BTC has extremely thin markets which is making the prices rise and fall.  Even though there are > 6 million BTCs in existence, a lot are held by true believers.  They won't sell until it hits $1000 or some crazy amount.  They got them for free or cheap, so there is no loss mentality (someone who starts gambling with $5, goes up to $1000, then loses it all will think he only lost $5).  So the supply is quite small.  The hoarded coins represent a huge threat to stability.  If they get sold off in a controlled manner, the price doesn't fluctuate too much.  If there is ever a panic, there is such a huge supply of them, it would be equivalent to hyper-inflation.
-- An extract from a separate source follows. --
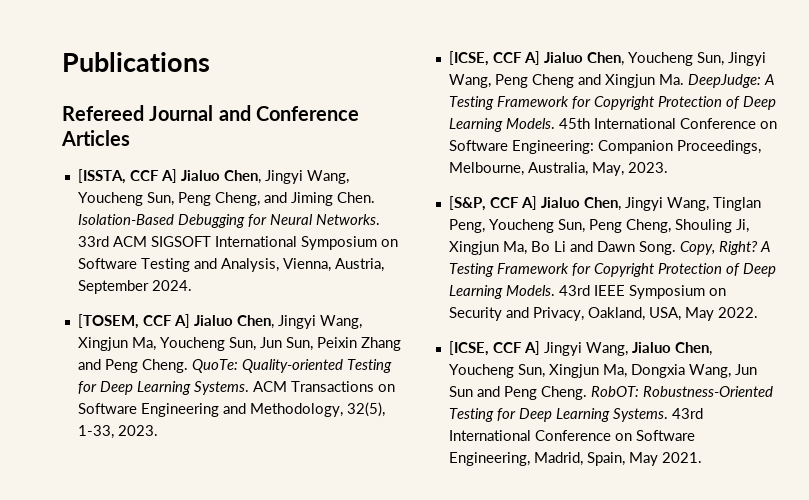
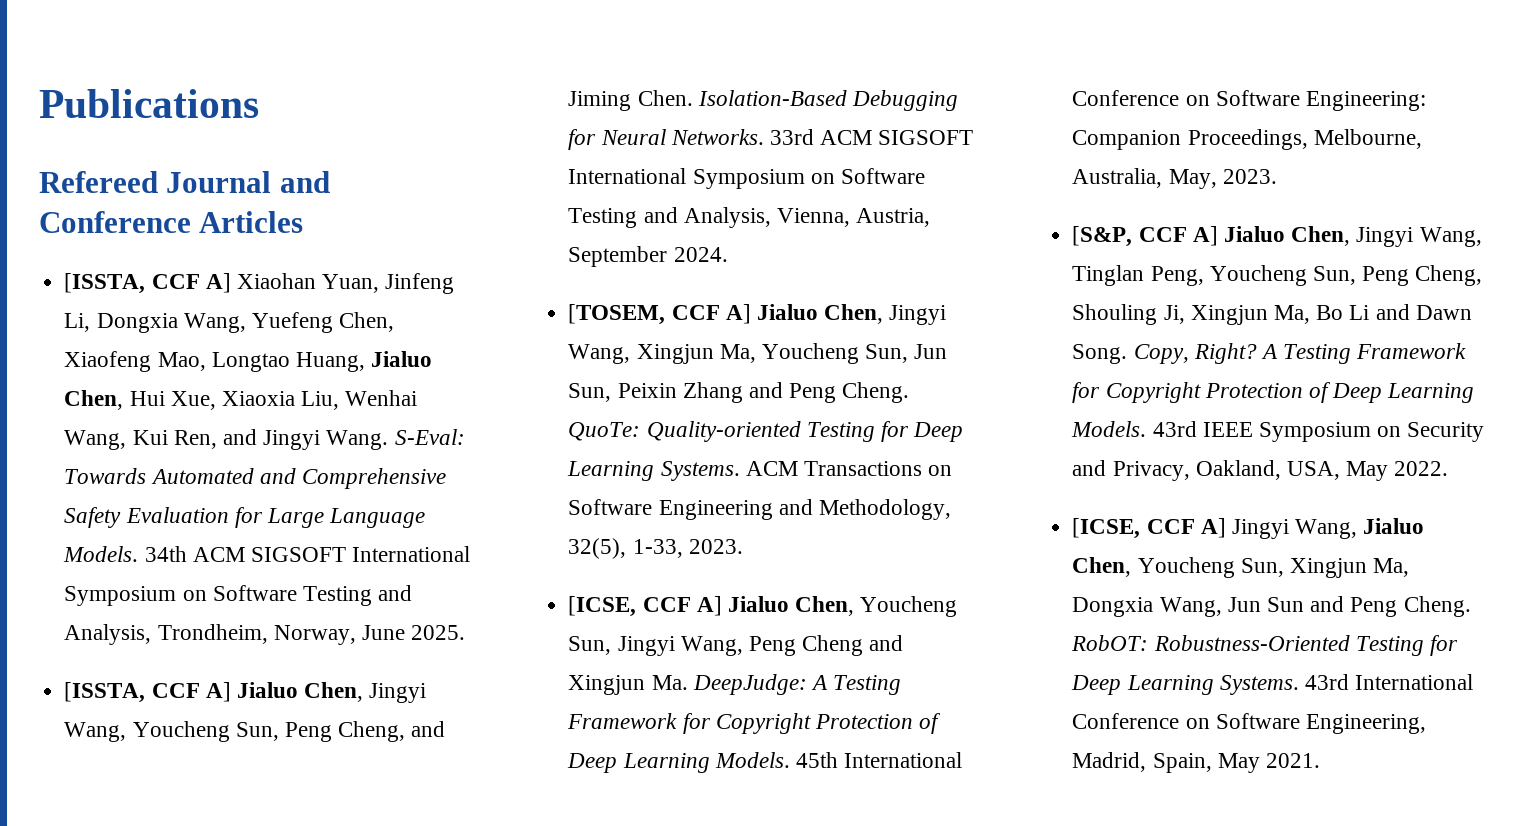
+ [ISSTA, CCF A] Xiaohan Yuan, Jinfeng Li, Dongxia Wang, Yuefeng Chen, Xiaofeng Mao, Longtao Huang, Jialuo Chen, Hui Xue, Xiaoxia Liu, Wenhai Wang, Kui Ren, and Jingyi Wang. S-Eval: Towards Automated and Comprehensive Safety Evaluation for Large Language Models. 34th ACM SIGSOFT International Symposium on Software Testing and Analysis, Trondheim, Norway, June 2025.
While not terribly exciting (but still way more volatile) as an investment, as a currency it's a big problem.  Having a more gradual rise in value would make it much more useful as a currency than speculation.  I feel that this is the biggest flaw in the BTC system, although it might have been intentional - such a huge number of coins were initially distributed to such a few number of people.  The mining curve where half are mined in the first 4 years seems very flawed to me and very much drives the problem we see with wild fluctuations.  It would be better to have distributed them more gradually over a longer period of time (perhaps start out small, ramp up, then slow down after a while), much similar to the expected user-base of the currency.  It's hard to predict what that might be, but it's certainly not the pattern we have now where 1/4 were released before even .0001% of the population even has heard of the currency.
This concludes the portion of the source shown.